Rémi Aubin, pêcheur invétéré, raconte la fluctuation des populations de poissons dans le fjord : À mes débuts dans les années 1980, la présence du poisson dans le Saguenay était impressionnante. On faisait vraiment de belles pêches. […] À l'époque, il n'y avait pas de limite de prises comme aujourd'hui. C'était incroyable. Puis, par la suite, on a vu le poisson diminuer. À tel point qu’à la fin des années 2000, les pêcheurs rentraient bredouilles et craignaient même que la pêche ferme. Le ministère des Pêches et des Océans du CanadaMPO a limité le nombre de captures de poissons de fond par personne au fil des années. Puis la ressource a eu le temps de se rétablir.
Ben là, je peux vous dire une chose : il est revenu, le poisson, s'exclame Rémi Aubin en remontant sa ligne à laquelle son cinquième sébaste a mordu en moins d’une heure.

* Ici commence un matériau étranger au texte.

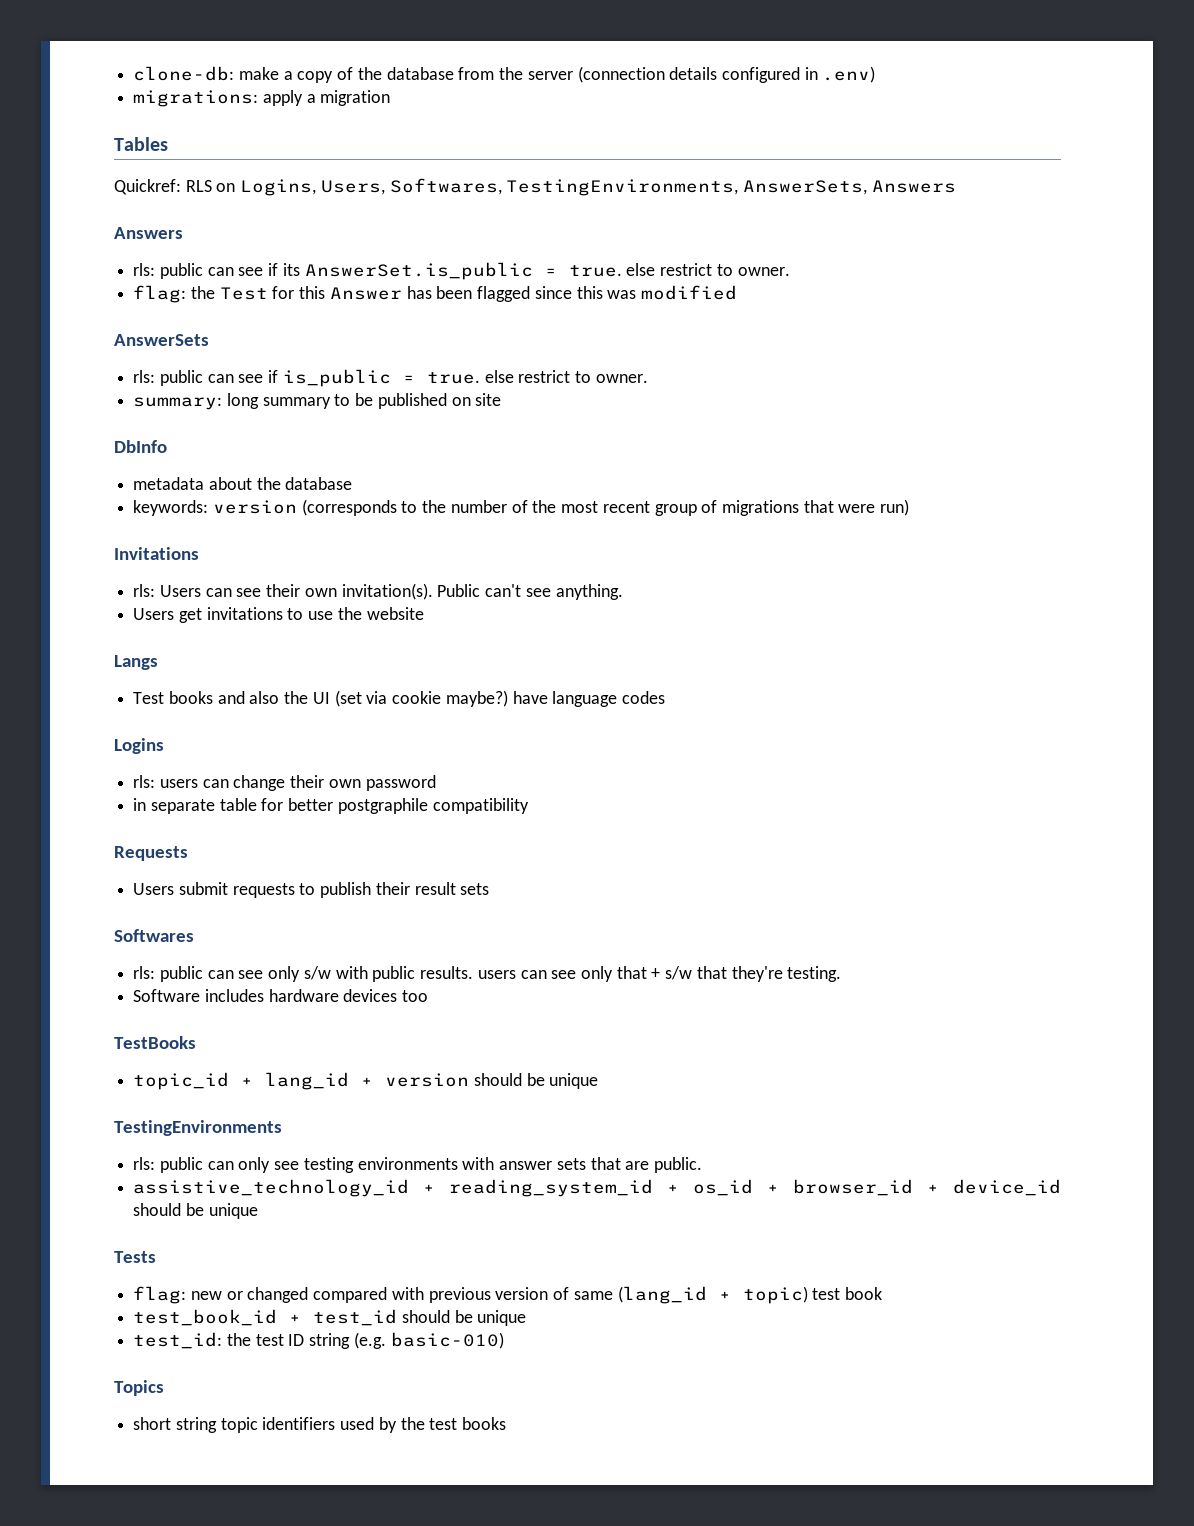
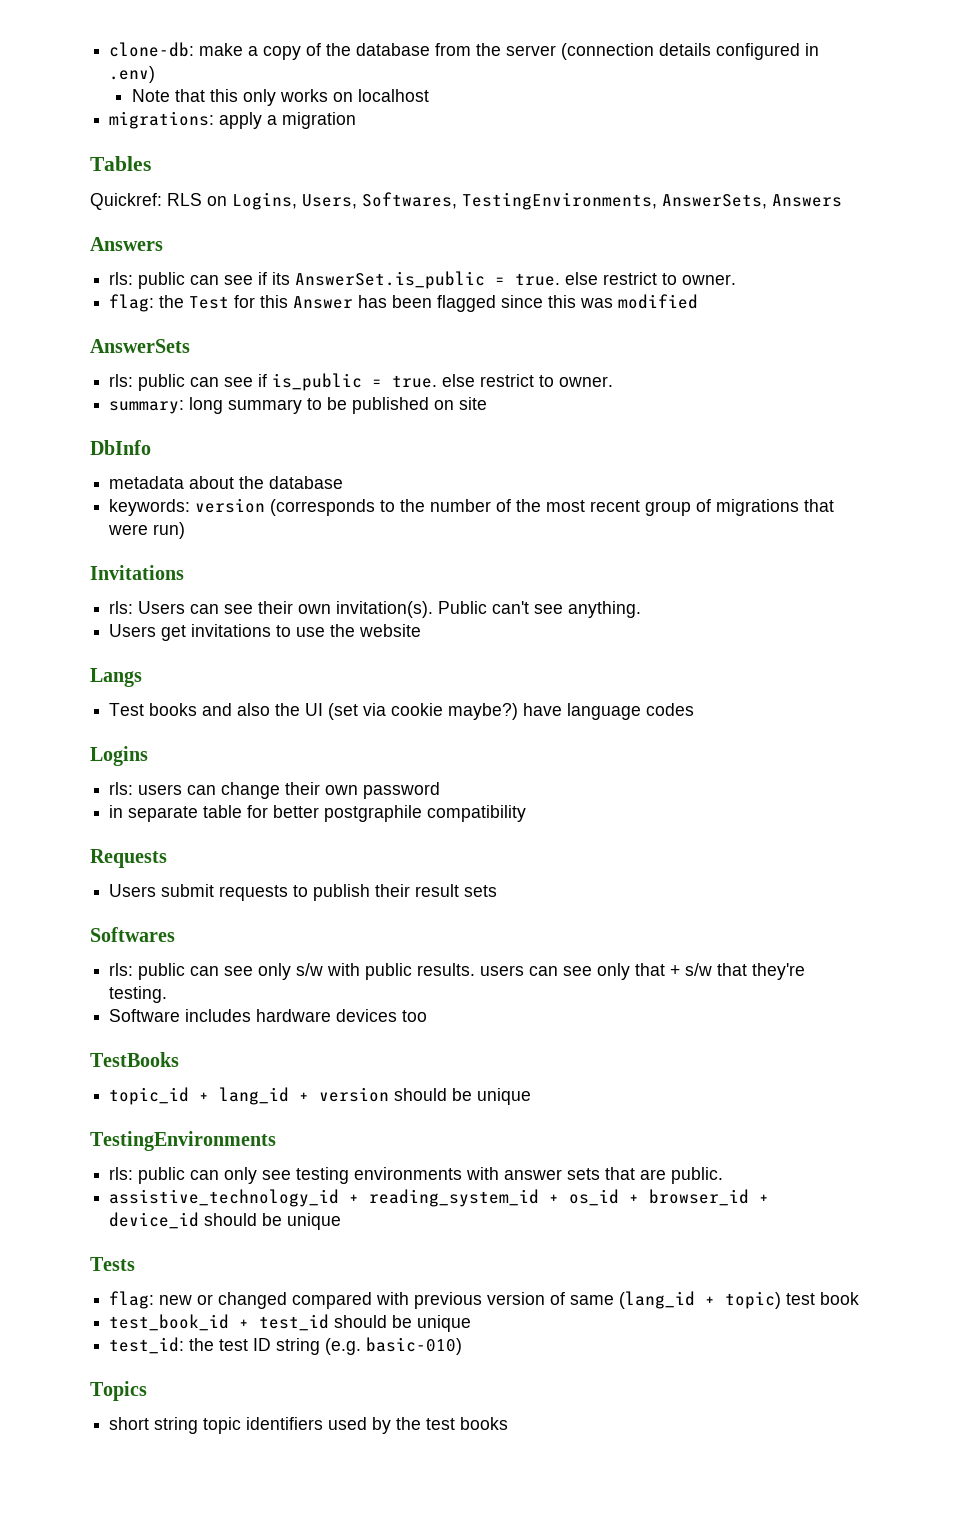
(876, 74) none -> [132,89,430,106] // Note that this only works on localhost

Le quota est déjà atteint pour aujourd’hui et le souper sera bon.
Malgré l’importance de la pêche sur glace au Québec depuis des décennies, peu de régions peuvent s’enorgueillir d’un suivi comme celui fait au Saguenay. À l’échelle de la province, l’ampleur de la récolte de poissons en hiver est inconnue (Nouvelle fenêtre).
À Sainte-Anne-de-la-Pérade, la capitale historique de la pêche aux poulamons, la dernière estimation des prélèvements de poissons en hiver date de 1979. La récolte de ces petits poissons des chenaux était alors de 225 tonnes en une saison. En Gaspésie, le dernier inventaire remonte à 1995. Sur la Côte-Nord, l’enquête date de 2002 pour certains lacs de la réserve faunique de Port-Cartier–Sept-Îles.